Russia, the world’s eighth-largest economy and Europe’s most
populous nation with 142 million people, is benefitting from
accelerated growth in its consumer banking sector, according to a
report, Scenario 2020, published by Austria’s RZB Group in
March.

It predicts that Russian GDP per capita will rise to 65 percent of
the EU 27 average by 2020; it also predicts that there will be a
further reduction in the overall number of banks, from over 1,000
in 2007 to around 650 by 2020, mainly through M&A activity and
liquidation measures by the central bank (it also warns that the
market may remain highly concentrated, with the biggest three banks
– Sberbank, VTB and Gazprombank – all controlled largely by the
state).

The RZB report estimates that with GDP per capita at purchasing
power parities doubling from €9,890 ($15,600) in 2006 to around
€20,700 in 2020, the degree of financial intermediation (banking
assets as percentage of GDP) should more than double as well – from
around 60 percent of GDP in 2007 to around 130 percent by 2020.
This would correspond to an annual average growth of banking assets
(in rouble terms) of 18.8 percent. In volume terms, this forecast
would imply an increase in total banking assets (in rouble terms)
by more than six times compared with 2007.

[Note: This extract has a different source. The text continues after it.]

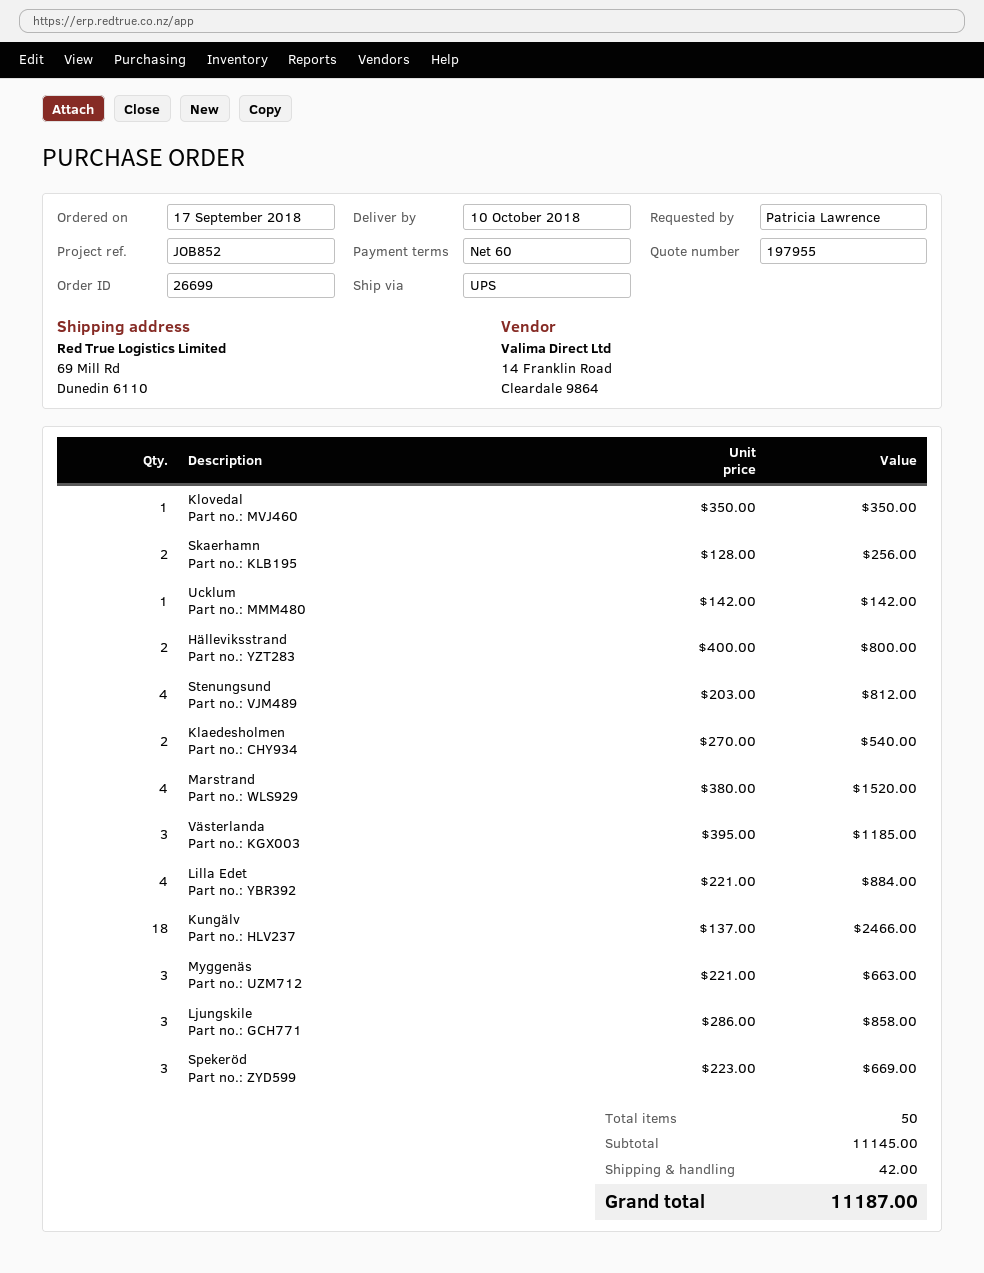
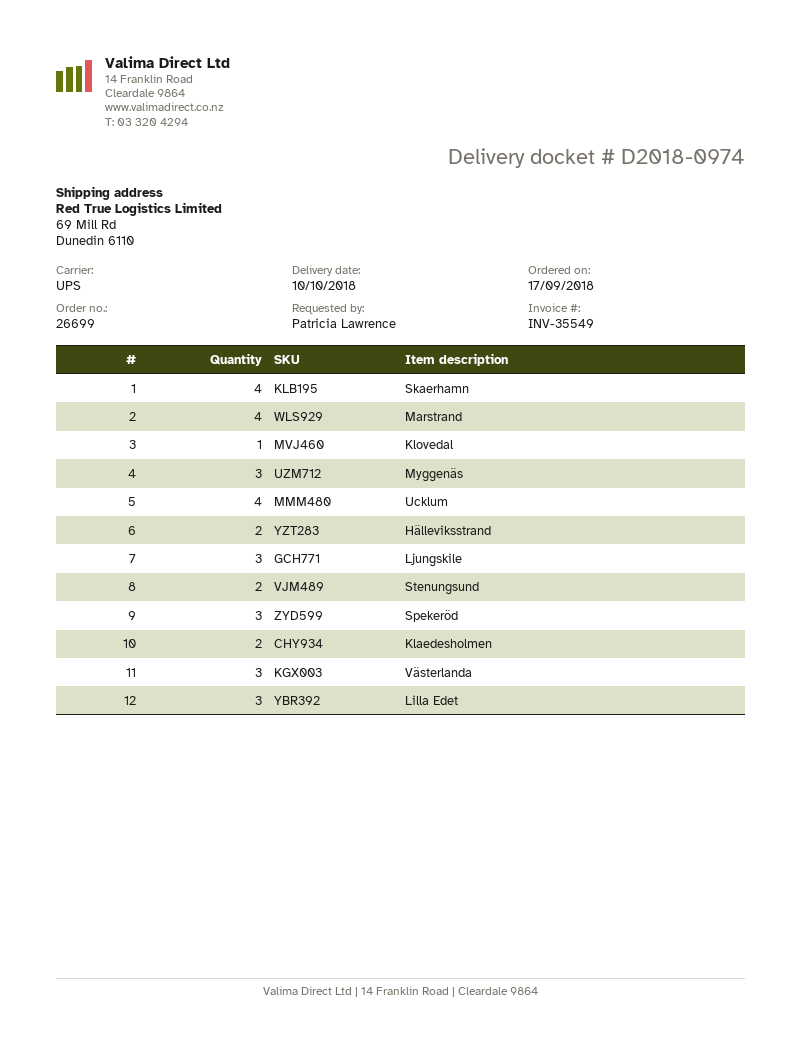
Skaerhamn: 2 -> 4
Ucklum: 1 -> 4
Stenungsund: 4 -> 2
Lilla Edet: 4 -> 3
Kungälv: 18 -> none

Raiffeisen itself became the largest international player in Russia
in November last year when it merged its two Russian banking
operations, Impexbank and Raiffeisenbank Moscow, into one. Other
big international players in the market include Italy’s UniCredit
and the Belgian bancassurer KBC, which last April paid €704 million
for a 92.5 percent stake in Absolut Bank, Russia’s seventh-largest
non-state-owned mortgage lender (see RBI 571).

UniCredit’s recently released full-year 2007 results for its
Russian operations showed an increase in profit before tax of 14
percent, up to €248 million. Consumer loans increased 59 percent
year-on-year to €7.4 billion, as of the end of December 2007, and
customer deposits were up 24.8 percent to €5.7 billion. KBC said
that underlying profit at its Central and Eastern Europe and Russia
unit rose by 45 percent across the year.

Despite the moves by the likes of HSBC and Barclays, the most
significant deal in Russia has to be Société Générale’s (SocGen)
increased stake in Rosbank, confirmed in early February. The French
group has amassed a 50 percent plus one share stake in the
600-branch Rosbank, a bank with 3 million private customers and
60,000 SME clients. The deal gives SocGen access to a network that
covers the entire Russian territory, with a presence in 90 percent
of the nation’s towns with a population greater than 500,000. The
deal adds to SocGen’s existing retail banking and financial
business in the country, which includes BSGV, Delta Credit and
Rusfinance. The bank is currently trying to up its stake in Rosbank
further by offering to buy the stakes of minority
shareholders.

According to SocGen, outstanding deposits at Rosbank grew by 42
percent a year between 2003 and 2006; loans to individuals
increased on average by 90 percent a year.